When I allow others to manipulate me through their words I choose to hide my light. When I don’t react the way they wish me to, then I let my light shine.
I am strong. I am stronger than I thought I was. I just spent the most amazing three days with my husband. I am loved beyond all measure. I refuse to be dragged back into the pit of despair from which I came.
Some days are hard. But sometimes those hard days are what remind me of just how far I have come and where I am heading.
I still haven’t responded. To allegations that are simply not fair or true. My heart still hurts. It hurts when a family member speaks ill of you. It hurts to know that the person who contributed to your mere existence cannot remember things he should. It hurts to feel that no matter how much I forgive, love and extend myself, it’s going to be manipulated and twisted to hurt me again and again.

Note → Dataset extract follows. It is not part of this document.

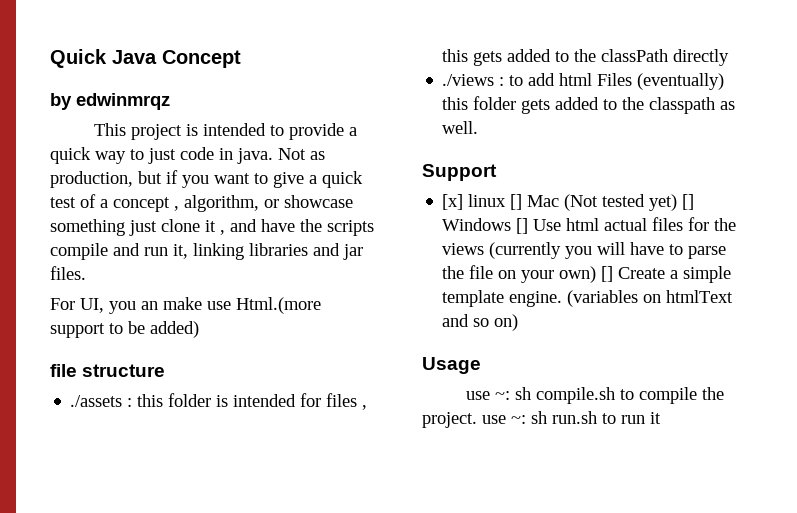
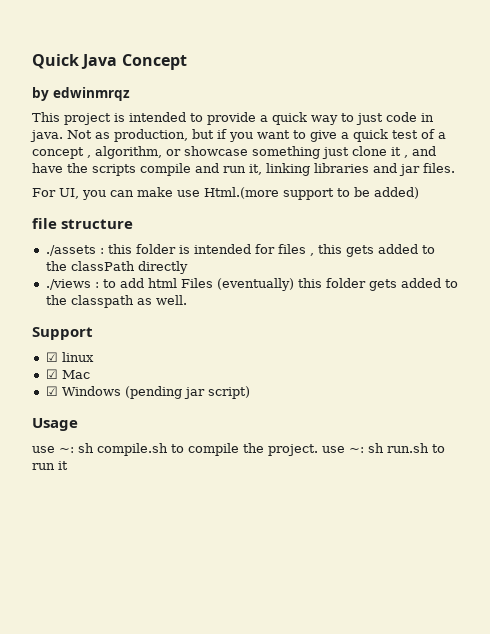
[141,301,158,310] an -> [110,190,134,197] can
[442,194,464,210] [x] -> [45,352,58,362] ☑
[510,194,523,210] [] -> [45,369,58,379] // ☑
[564,194,695,211] [442,217,737,234] [442,242,727,259] [442,265,732,283] [442,290,734,307] [442,314,519,331] (Not tested yet) [] Windows [] Use html actual files for the views (currently you will have to parse the file on your own) [] Create a simple template engine. (variables on htmlText and so on) -> [45,386,250,399] // ☑ Windows (pending jar script)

Four years I’ve blogged and shared my raw emotions. Four years I’ve walked through the anger and pain and forgiveness. I’ve always been angriest that I had no choice in this story … that I wasn’t given the opportunity to say good-bye. To be blamed for my father’s “mistake” and his ensuing loneliness … is … beyond painful.
The thing is…that I’m grieving. And this grief has set in like a mighty mountain that I cannot possibly bear. To realize that I have to let go of everything … that I’ll never get what it is that I always wanted … it’s a grief that is overwhelming. This just poured salt into the wounds that I’m desperately working on healing.
I want to be left alone. With my husband who loves me and my children and my family and my friends. I no longer want to be defined by who my father is and what he did and the place that he will spend his last days on earth.
I am absolutely. Totally. Done.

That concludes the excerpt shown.